Dès leur arrivée à Paris, les frères Montgolfier allèrent s’établir au faubourg Saint-Antoine, dans les jardins de leur ami Réveillon, pour y construire leur machine aérostatique. C’est là que furent préparées, ainsi que nous l’avons dit dans la Notice sur les aérostats qui fait partie du deuxième volume de cet ouvrage, les expériences qui devaient fournir à la curiosité des Parisiens un aliment inépuisable. Prenant part à leurs travaux, en contact chaque jour avec les savants et les principaux industriels de la capitale, Argand trouvait là réunies toutes les conditions qu’il était venu chercher à Paris. C’est ainsi qu’il se lia avec Faujas de Saint-Fond, qui, dans le second volume de son ouvrage, intitulé Expériences aérostatiques, a pris soin de constater la date de sa découverte.
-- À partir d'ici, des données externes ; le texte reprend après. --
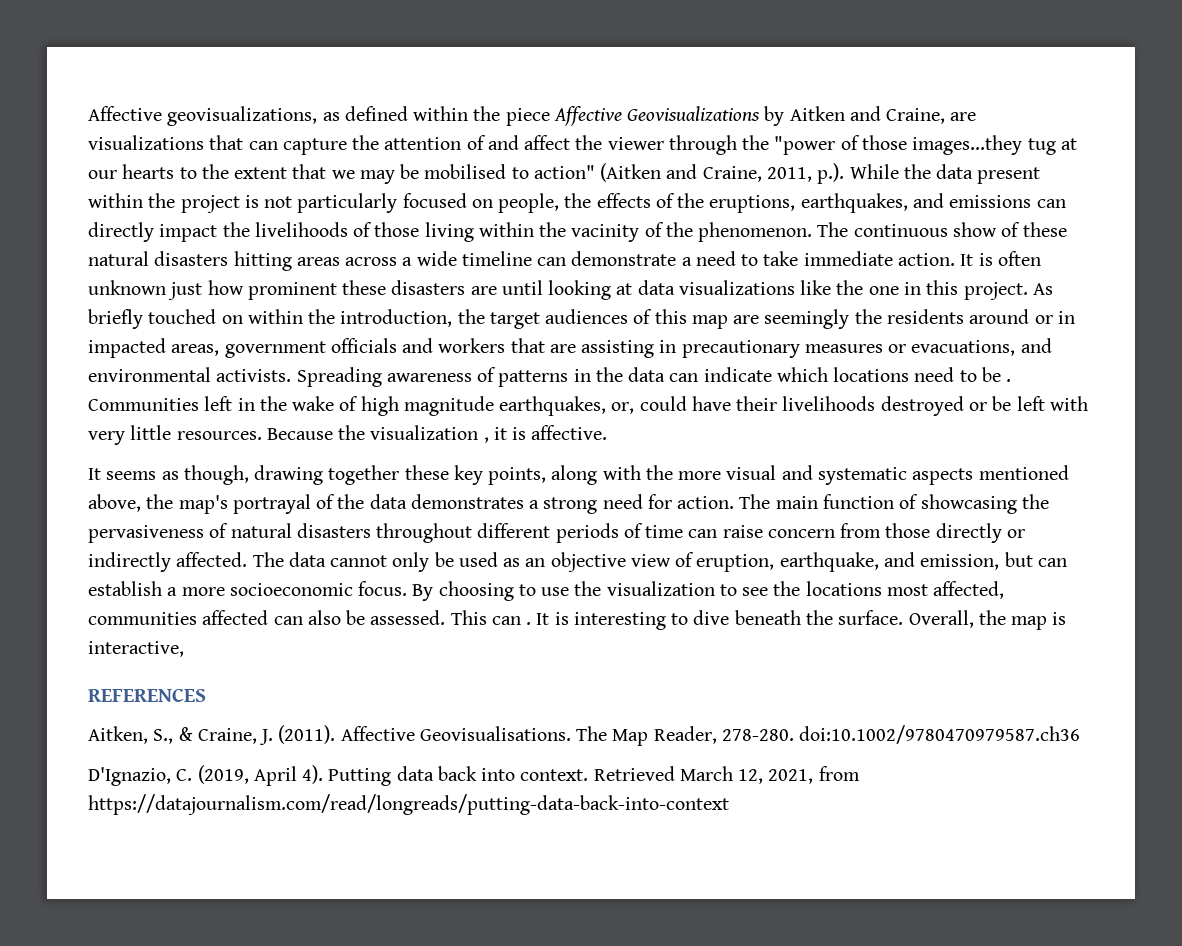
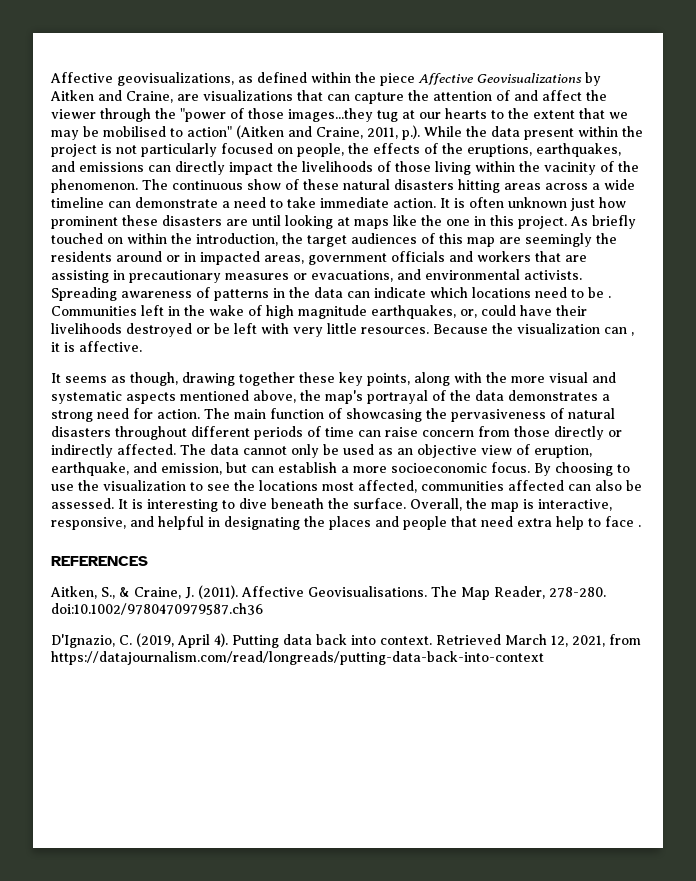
[637,280,795,295] data visualizations -> [354,219,389,229] maps
(479, 432) none -> [604,327,627,334] can
[450,610,532,625] This can . -> (114, 503) none
(184, 649) none -> [51,516,641,530] responsive, and helpful in designating the places and people that need extra help to face .

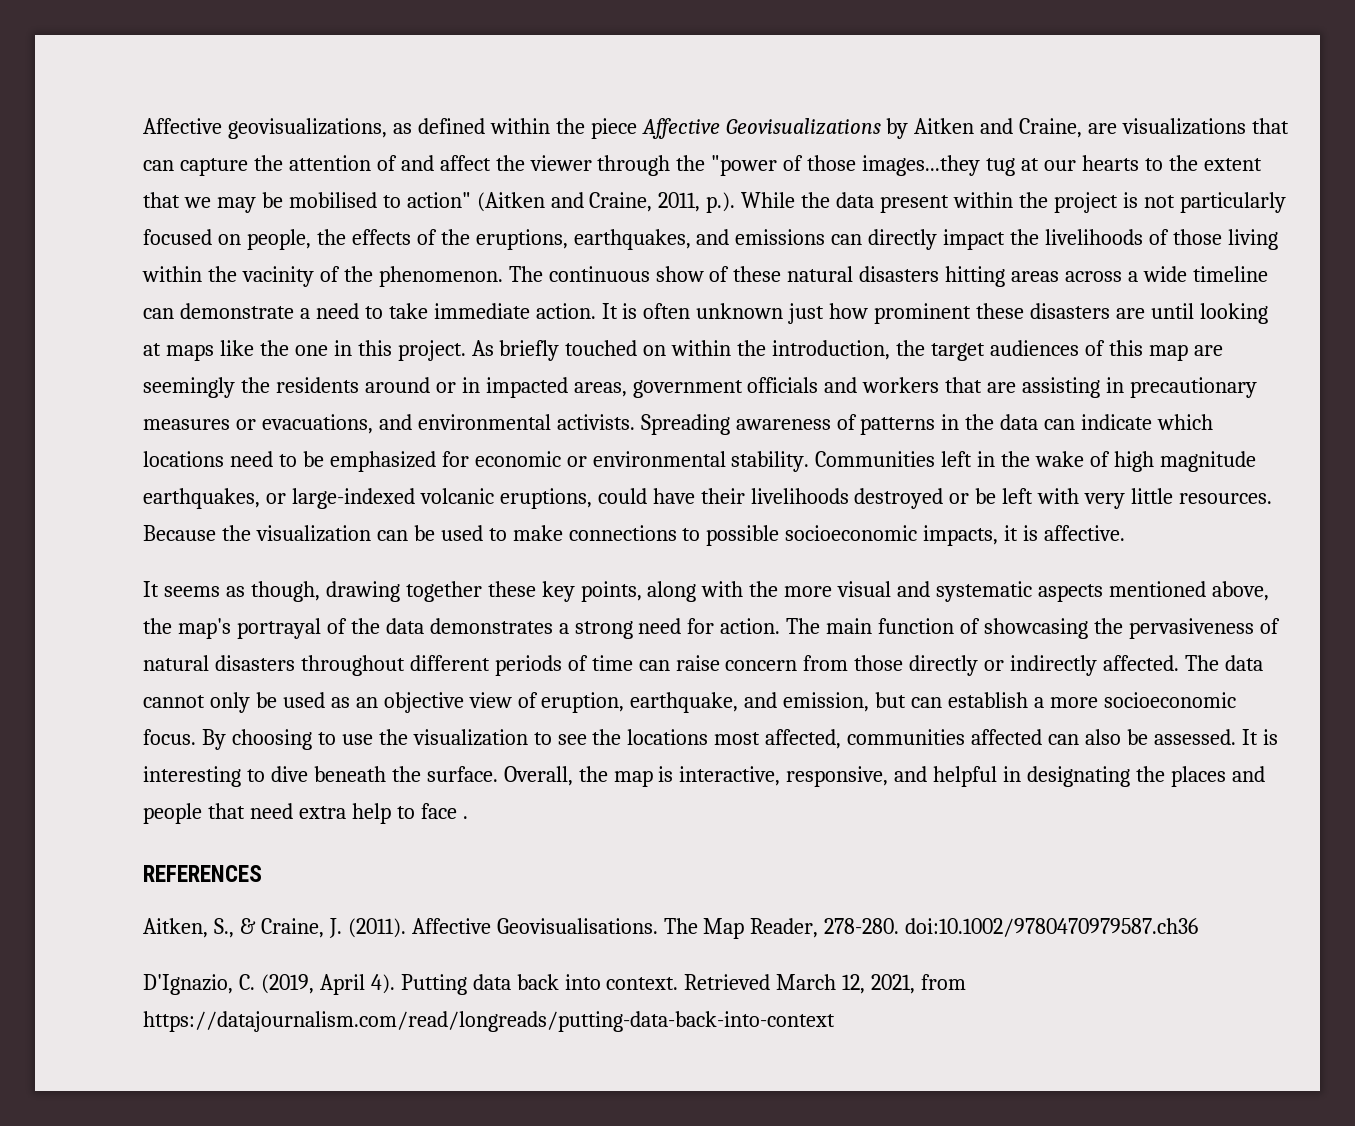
[608,296,611,298] . -> [329,451,810,472] emphasized for economic or environmental stability.
[460,309,477,318] or, -> [265,488,592,509] or large-indexed volcanic eruptions,
[631,332,634,336] , -> [413,525,999,546] be used to make connections to possible socioeconomic impacts,

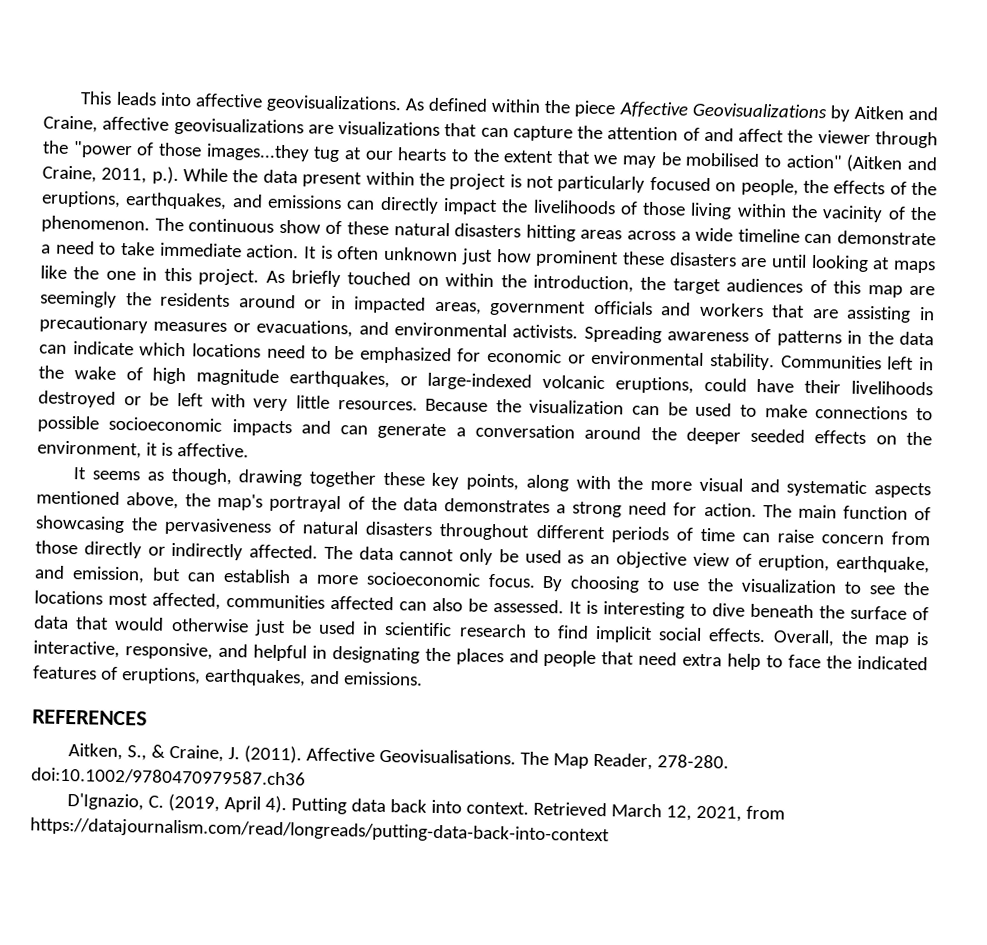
[143,118,412,139] Affective geovisualizations, as -> [80,91,425,114] This leads into affective geovisualizations. As
(1083, 128) none -> [102,116,304,137] affective geovisualizations
[923,525,999,546] impacts, -> [231,419,933,446] [37,440,142,459] impacts and can generate a conversation around the deeper seeded effects on the environment,
[426,766,498,782] surface. -> [850,605,929,621] [33,615,767,644] surface of data that would otherwise just be used in scientific research to find implicit social effects.
[462,816,468,819] . -> [826,655,929,671] [33,665,423,687] the indicated features of eruptions, earthquakes, and emissions.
C’est encore grâce aux deux frères Montgolfier, que le physicien de Genève fut mis en relation avec Cadet de Vaux et Lesage, de l’Académie des sciences. Argand communiqua à ces deux physiciens la découverte fondamentale qu’il avait faite, d’une lampe « éclairant à elle seule comme dix ou douze bougies réunies. » Ainsi que nous l’avons dit au début de ce chapitre, Lesage et Cadet de Vaux s’empressèrent de le présenter au lieutenant de police, Lenoir, comme l’inventeur d’un système qui devait apporter une révolution complète dans les procédés d’éclairage.

Dans l’audience qui fut accordée par le lieutenant de police à nos trois physiciens, le nouvel appareil d’Argand fut exhibé. On alluma la lampe dans le cabinet de ce magistrat ; on la plaça à différentes hauteurs, et l’on n’eut pas de peine à constater son grand pouvoir éclairant.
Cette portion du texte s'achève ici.